La légion étrangère s’invite à Yaoundé

Mima Youth Open 2018. Depuis deux éditions, le tournoi de tennis des jeunes a ouvert ses portes aux joueurs venant de l’étranger. Quatre d’entre eux animent les courts cette saison.

Parmi les 200 jeunes qui ont fait le déplacement de Yaoundé pour le Mima Youth Open 2018, certains binationaux et autres étrangers ont fait le choix de participer pour évaluer leurs niveaux de jeu, et aussi se frotter à des techniques venues d’ailleurs. Hadrien Noboug est un joueur de tennis Camerounais qui vit en France. Né Le 6 avril 1997, l’étudiant en informatique à Caen est venu revoir le niveau de ses anciens camarades : « Cela fait deux ans et demi que je suis en France. Je connais quelques joueurs locaux avec qui on parle très souvent. Avant d’aller faire mes études, je jouais ici avec tous ces gars qui sont inscrits ici. Je suis venu évaluer mon niveau. Même si je n’ai pas beaucoup joué ces derniers temps, je sais que cela va se jouer. Le niveau de la compétition est plutôt bien par rapport aux infrastructures et au matériel qu’ils ont ici ». Le joueur junior est encore dans le tableau et espère aller le plus loin possible.

Le tenant du titre chez les juniors est un Gabonais qui n’a pas fait le déplacement de Yaoundé pour cause de maladie, mais le pays d’Ali Bongo Ondingba a livré d’autres joueurs cette année : « Je suis Pouaty L je suis un joueur de tennis résidant à Libreville. Je suis venu participer au tournoi, cela se passe encore bien, je suis en quart de finale.
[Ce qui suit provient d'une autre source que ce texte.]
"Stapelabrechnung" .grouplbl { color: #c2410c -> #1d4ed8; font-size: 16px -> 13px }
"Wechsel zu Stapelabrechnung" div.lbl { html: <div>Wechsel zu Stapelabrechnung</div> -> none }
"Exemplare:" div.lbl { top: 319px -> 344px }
J’espère que l’avenir sera meilleur pour moi. Je suis né en 1998 ici au Cameroun et cela fait neuf ans que je joue au Gabon ». Le tournoi MYO a une grande renommée au Gabon, et chaque joueur l’a déjà inscrit dans son calendrier annuel.
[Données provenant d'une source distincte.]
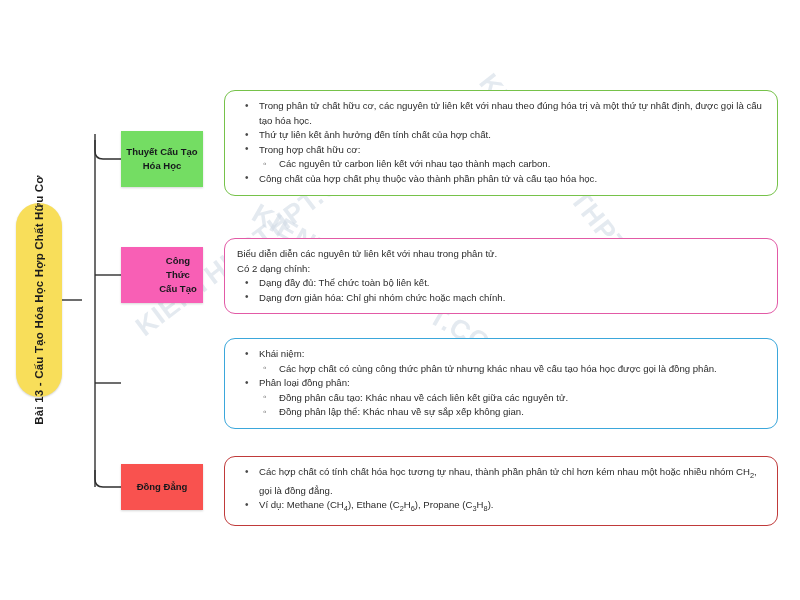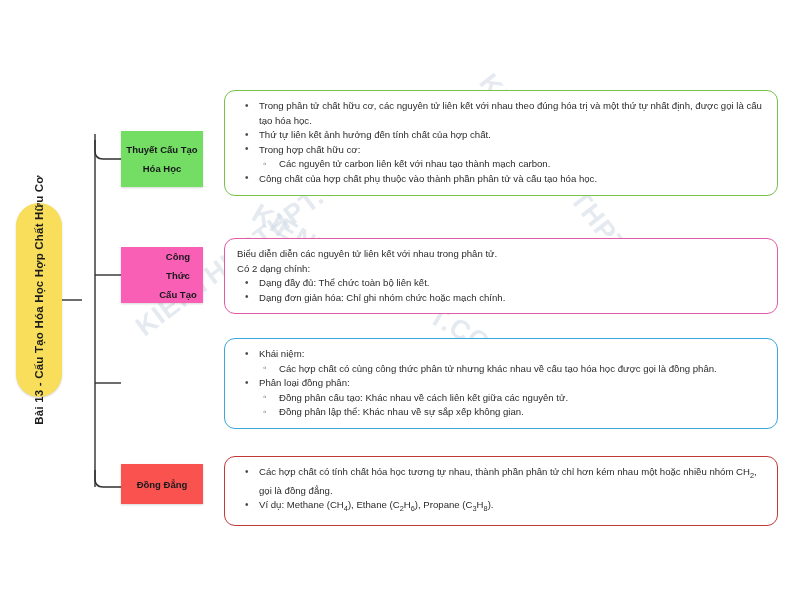"Thuyết Cấu Tạo Hóa Học" .branch-node { line-height: 19px -> 14px }
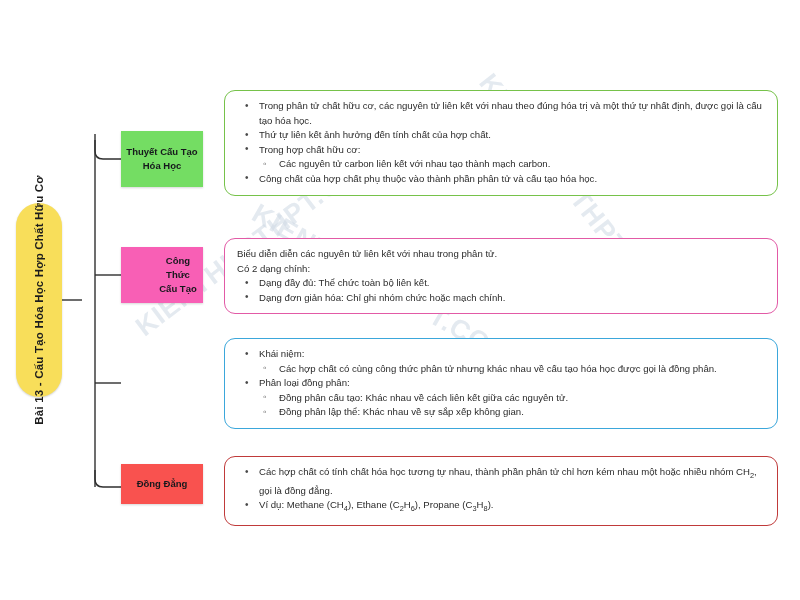"Đồng Đẳng" .bn-4 { height: 40px -> 46px }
Djeuga djomo Cédric né le 14 juillet 1998 à Libreville au Gabon, et depuis un an, il est inscrit dans une école d’ingénierie à l’université de Buéa. Il n’a voulu rater le tournoi, pour aucune raison : « Je suis un peu Camerounais et un peu Gabonais. J’ai grandi au Gabon depuis que je suis petit. J’ai appris à jouer au tennis au Gabon. Le niveau ici est assez intéressant. J’ai perdu en quart de finale par ma faute. Je n’étais pas concentré. Le niveau est assez impressionnant chez les jeunes de moins de 21 ans. Cela veut dire qu’il y a une relève. J’ai perdu mon match à cause du mental. Nous avons techniquement presque le même niveau. Si vous regardez le tableau, tous les matches se terminent en trois sets. Le tennis Gabonais en ce moment est à ses périodes les plus basses. Avant, il y avait le championnat national du Gabon qui permettait de voir de nombreux bons joueurs, aujourd’hui, ce n’est plus ça ». Cédric espère revenir plus fort l’année prochaine.

Mayuda Ndjié Rachel est la seule fille du groupe. Elle est au Cameroun, mais profite du tournoi pour voir arriver son père qui vient la superviser : « Je viens du Gabon. Je suis à Yaoundé depuis deux ans. Comme je fréquente ici,  je suis venu tester mon niveau. Ici c’est bien parce que les seules filles qui jouent au Gabon, c’est Célestine Avomo et Manuella Yonda.

Cela me plaît de venir jouer ici. Je suis un peu stressée, à l’idée de jouer Motale Ashle dans ma catégorie cadette. Mais c’est normal. Je  gère le stress, je crois bien que je peux gagner ». Sa demi-finale en catégorie des Cadettes, Rachel doit affronter la tenante du titre. Elle espère sortir du tournoi avec un bon niveau pour son pays.